Ce changement de cap intervient après une pression constante de la part du secteur agricole. Les organisations d’agriculteurs et les représentants du secteur ont manifesté et se sont publiquement opposés aux projets initiaux.
Les organisations agricoles réagissent de manière modérément positive. Elles qualifient la hausse du seuil de « pas dans la bonne direction » et évoquent un soulagement pour de nombreuses exploitations familiales.
En même temps, elles soulignent que cet ajustement ne dissipe pas toutes les inquiétudes. Selon elles, ce n’est pas une solution définitive et des questions demeurent sur les conséquences pour des entreprises et situations spécifiques.
Le cœur de cette modification est que le seuil pour l’impôt sur les successions dans le domaine agricole passe de 1 million de livres à 2,5 millions de livres. Ce seuil détermine quelle partie d’un héritage entre dans le régime des biens agricoles et des entreprises.

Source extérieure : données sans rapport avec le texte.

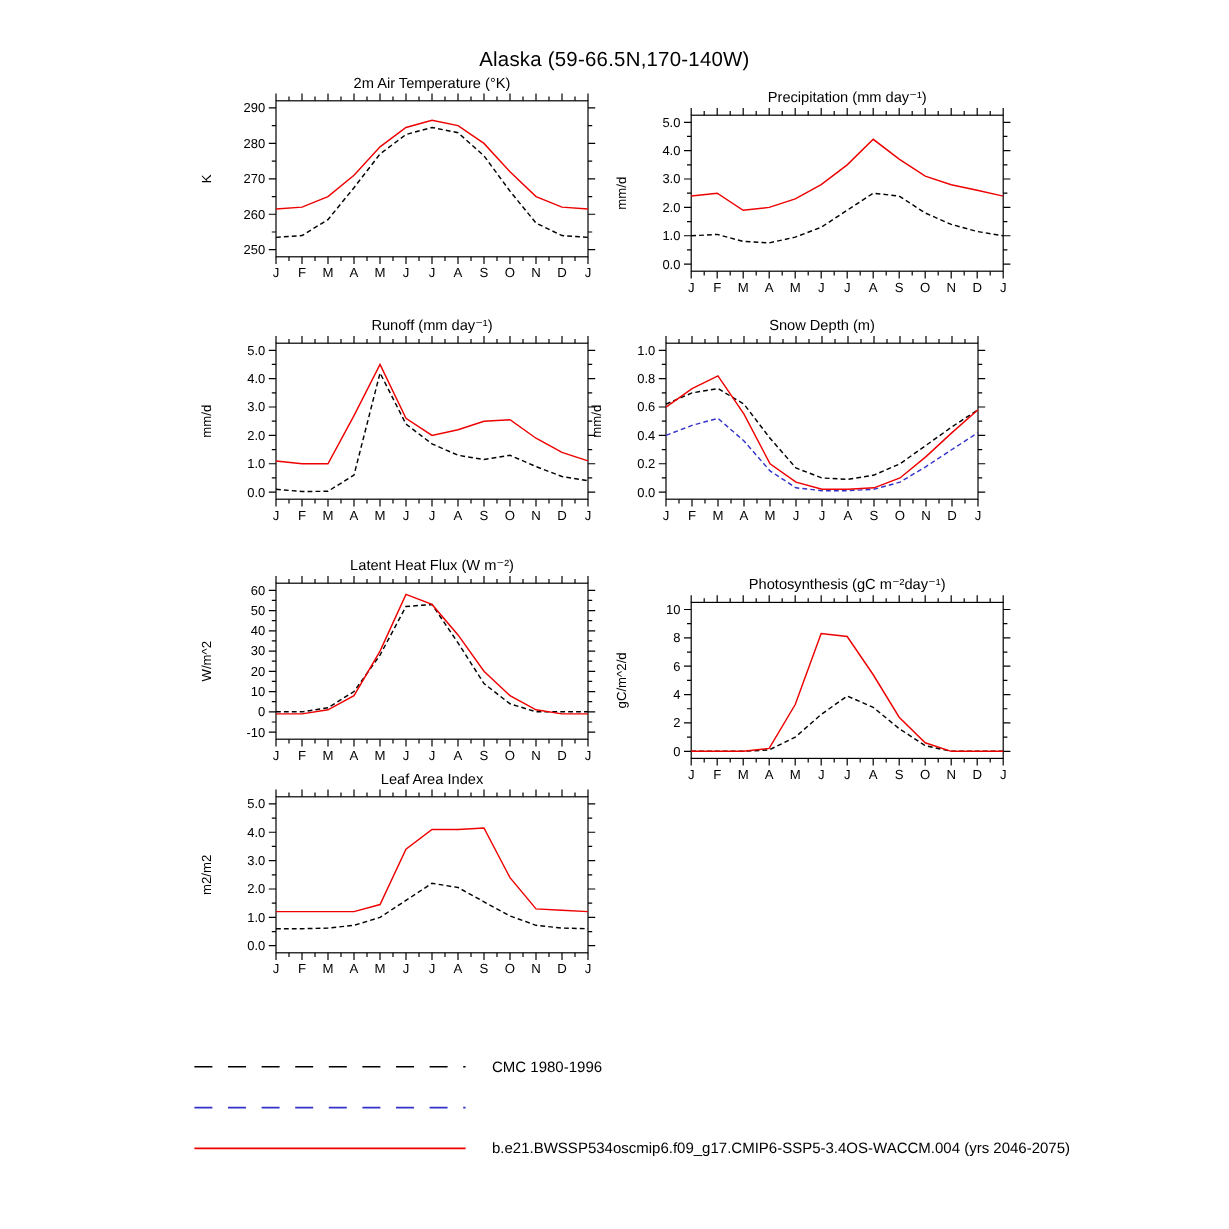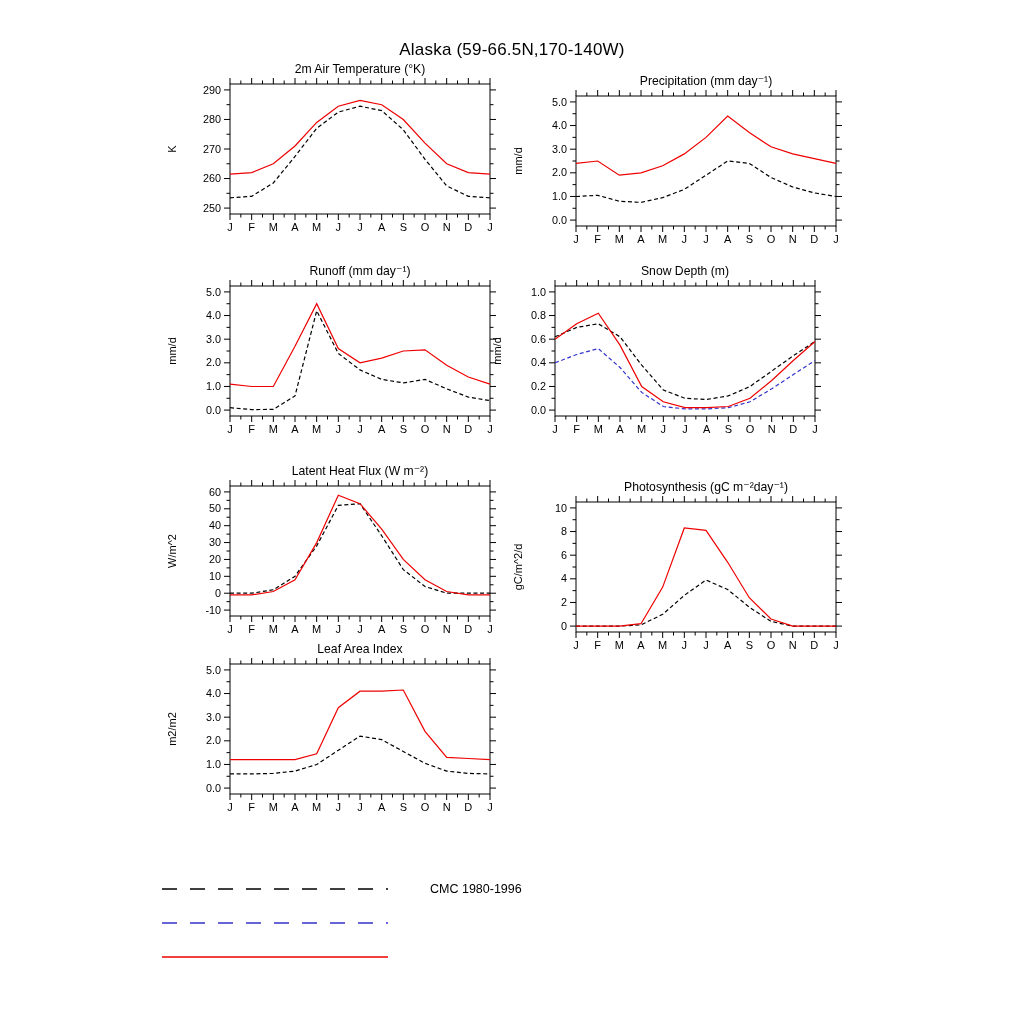--- a/index.html
+++ b/index.html
@@ -11,21 +11,21 @@
   .panel{position:absolute;width:340px;height:186px;}
   .panel svg{display:block;}
   .p0{left:160px;top:60px;}
   .p1{left:506px;top:72px;}
   .p2{left:160px;top:262px;text-align:center;}
   .p3{left:485px;top:262px;}
   .p4{left:160px;top:462px;}
   .p5{left:506px;top:478px;}
   .p6{left:160px;top:640px;}
   .legend{position:absolute;left:160px;top:872px;}
-  .legend-row{display:flex;align-items:center;height:34px;gap:20px;}
+  .legend-row{display:flex;align-items:center;height:34px;}
   .legend-line{width:230px;height:12px;margin-right:20px;flex:0 0 auto;}
   .legend-label{font-size:12.5px;white-space:nowrap;}
   svg text{font-family:"Liberation Sans","DejaVu Sans",sans-serif;fill:#000;}
 </style>
 </head>
 <body>
 
 <div class="figure">
 
   <div class="main-title">Alaska (59-66.5N,170-140W)</div>
@@ -760,16 +760,17 @@
     </div>
     <div class="legend-row">
       <svg class="legend-line" viewBox="0 0 230 12">
           <line x1="2" y1="6" x2="228" y2="6" stroke="#3333cc" stroke-width="1.3" stroke-dasharray="15 13"></line>
         </svg>
     </div>
     <div class="legend-row">
       <svg class="legend-line" viewBox="0 0 230 12">
           <line x1="2" y1="6" x2="228" y2="6" stroke="#ee0000" stroke-width="1.3"></line>
         </svg>
+      <span class="legend-label">b.e21.BWSSP534oscmip6.f09_g17.CMIP6-SSP5-3.4OS-WACCM.004 (yrs 2046-2075)</span>
     </div>
   </div>
 
 </div>
 
 </body></html>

L’ajustement s’applique à la fois au « Agricultural Property Relief » et au « Business Property Relief ». Il concerne donc non seulement les terres agricoles, mais aussi les successions comprenant d’autres actifs d’entreprises agricoles.
Jusqu’à une valeur de 2,5 millions de livres, une exonération totale s’applique désormais. Cela signifie qu’aucun droit de succession n’est prélevé sur cette part d’un héritage agricole dans le cadre de ces régimes. Selon les calculs, environ 85 % des successions agricoles ne seraient plus concernées.
Pour la part au-delà de ce seuil, la méthode change également. Il ne s’agit plus d’une exonération totale, mais partielle. Pour les couples et partenaires, le dispositif peut être plus avantageux. Ils peuvent transmettre conjointement un montant total plus élevé, car l’exonération s’applique par personne.